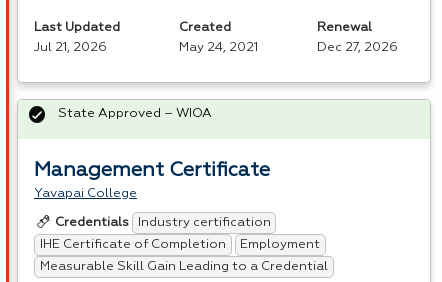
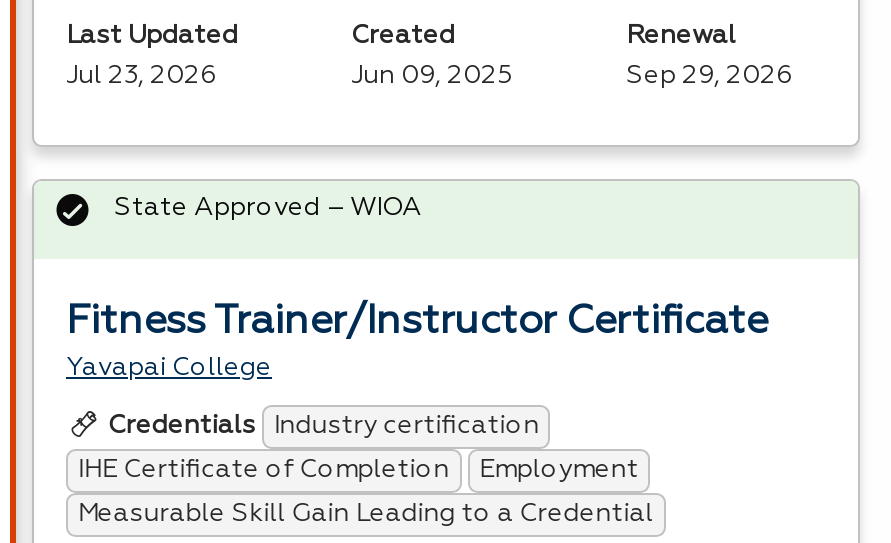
- Jul 21, 2026
+ Jul 23, 2026

- May 24, 2021
+ Jun 09, 2025

- Dec 27, 2026
+ Sep 29, 2026

- Management Certificate
+ Fitness Trainer/Instructor Certificate
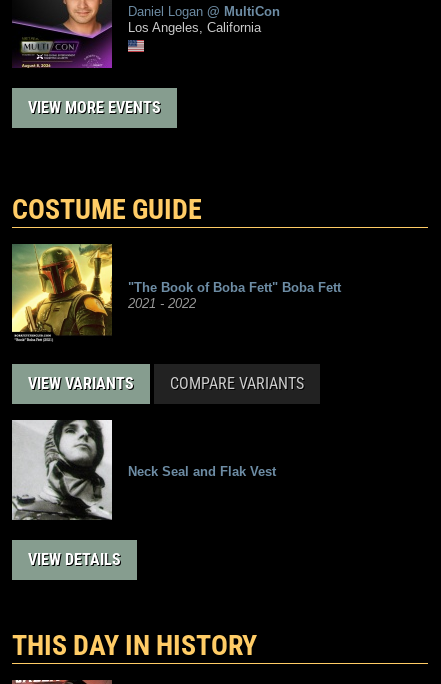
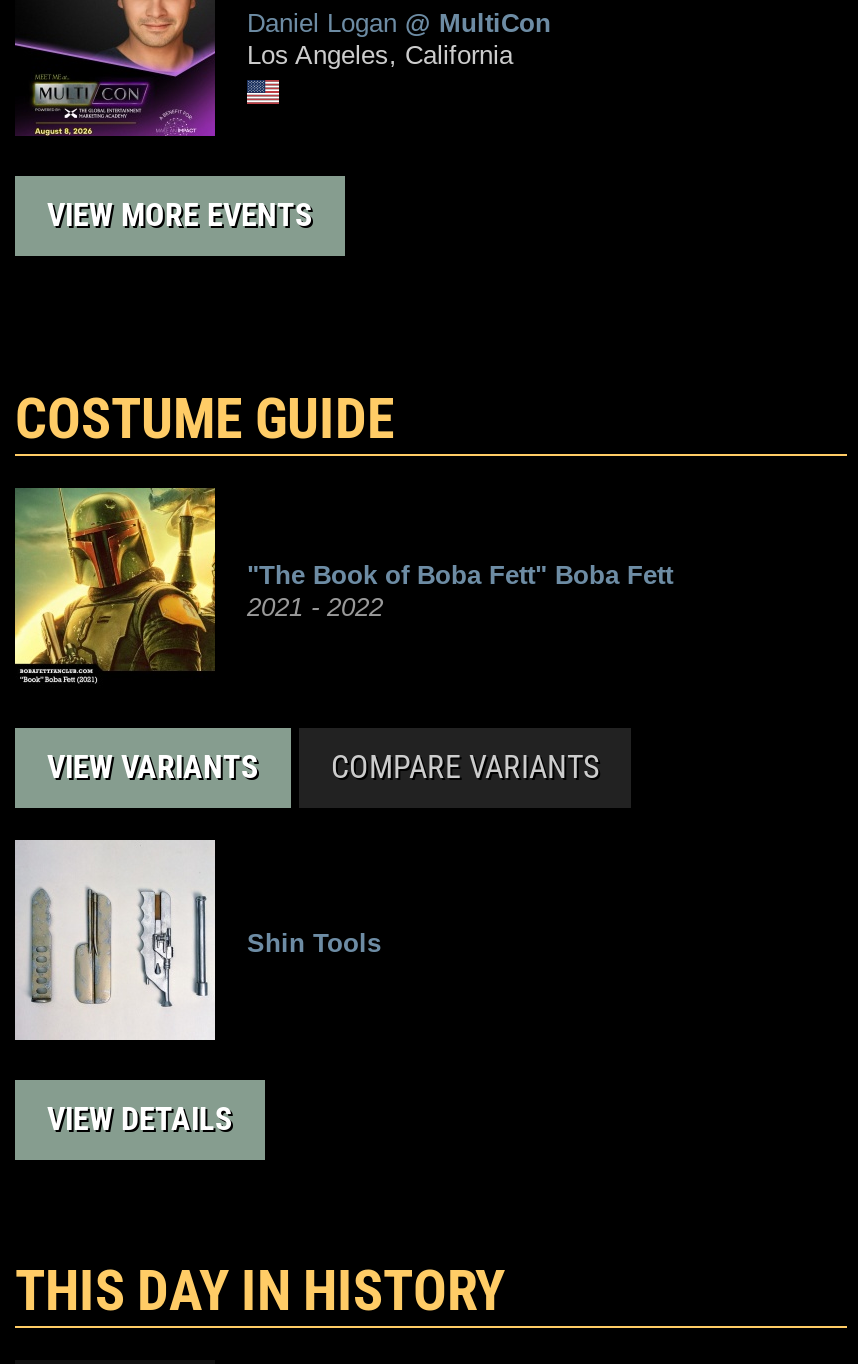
- [image]
- Neck Seal and Flak Vest
+ [image]
+ Shin Tools
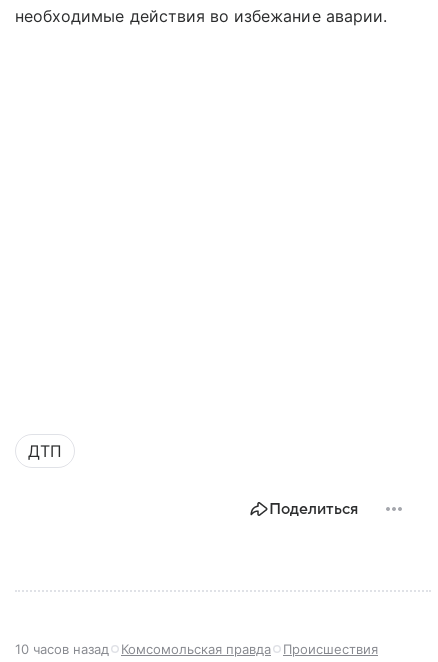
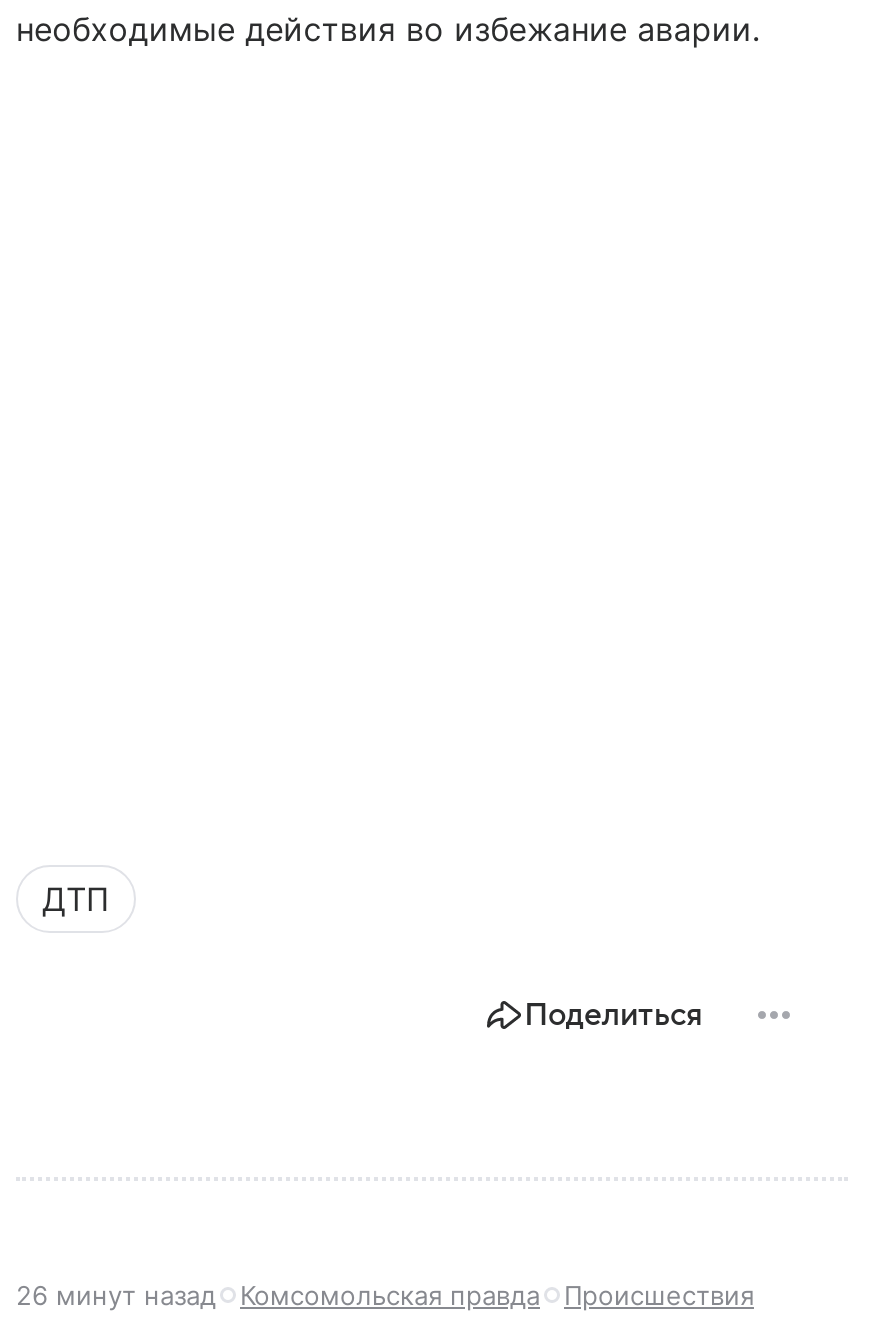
- 10 часов назад Комсомольская правда Происшествия
+ 26 минут назад Комсомольская правда Происшествия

○ ○ ○ ○ ○

- _Work to complete_
Each line from the one containing "- 10 часов назад" through the end of the listing above should be copied exactly, with no other line included.

- _Solution to the problem_
- 10 часов назад Комсомольская правда Происшествия
+ 26 минут назад Комсомольская правда Происшествия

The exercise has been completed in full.